## Task instructions
Check every line of the entries for "Protein", and copy the lines that hold it.

....

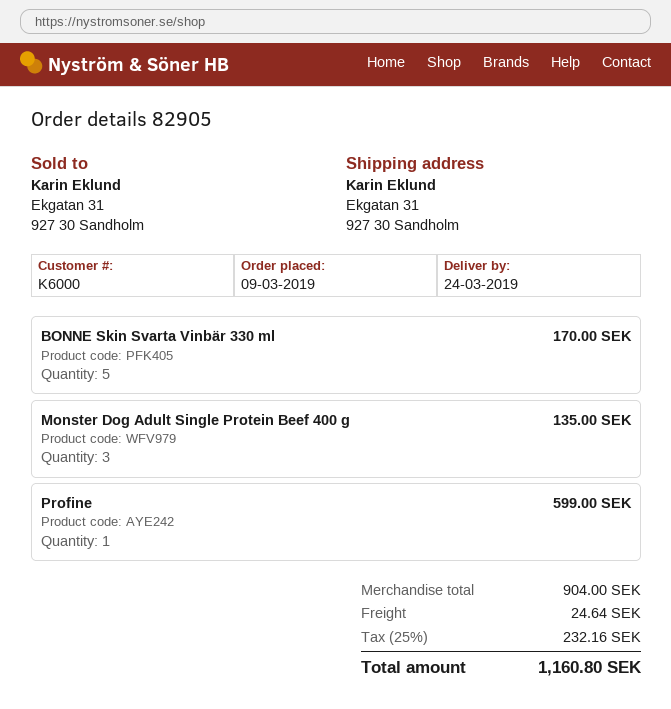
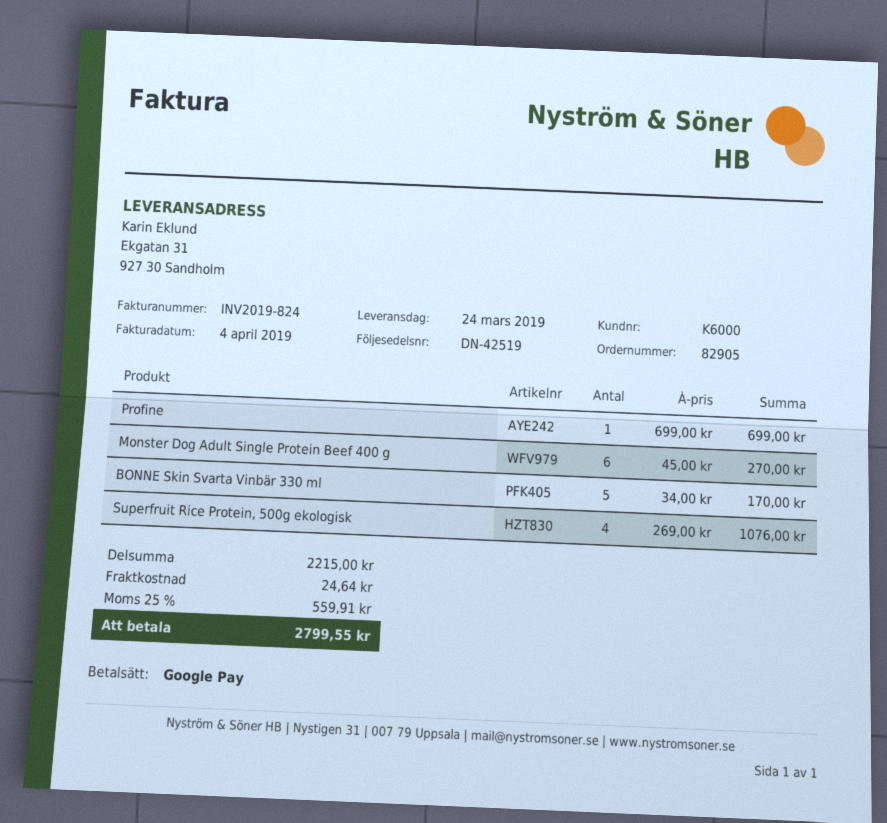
Monster Dog Adult Single Protein Beef 400 g: 3 for 135.00 -> 6 for 270.00
Profine: 1 for 599.00 -> 1 for 699.00
Superfruit Rice Protein, 500g ekologisk: none -> 4 for 1076.00
subtotal: 904.00 -> 2215.00
tax: 25% = 232.16 -> 25% = 559.91
total: 1160.80 -> 2799.55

....

## Written solution
Monster Dog Adult Single Protein Beef 400 g: 3 for 135.00 -> 6 for 270.00
Superfruit Rice Protein, 500g ekologisk: none -> 4 for 1076.00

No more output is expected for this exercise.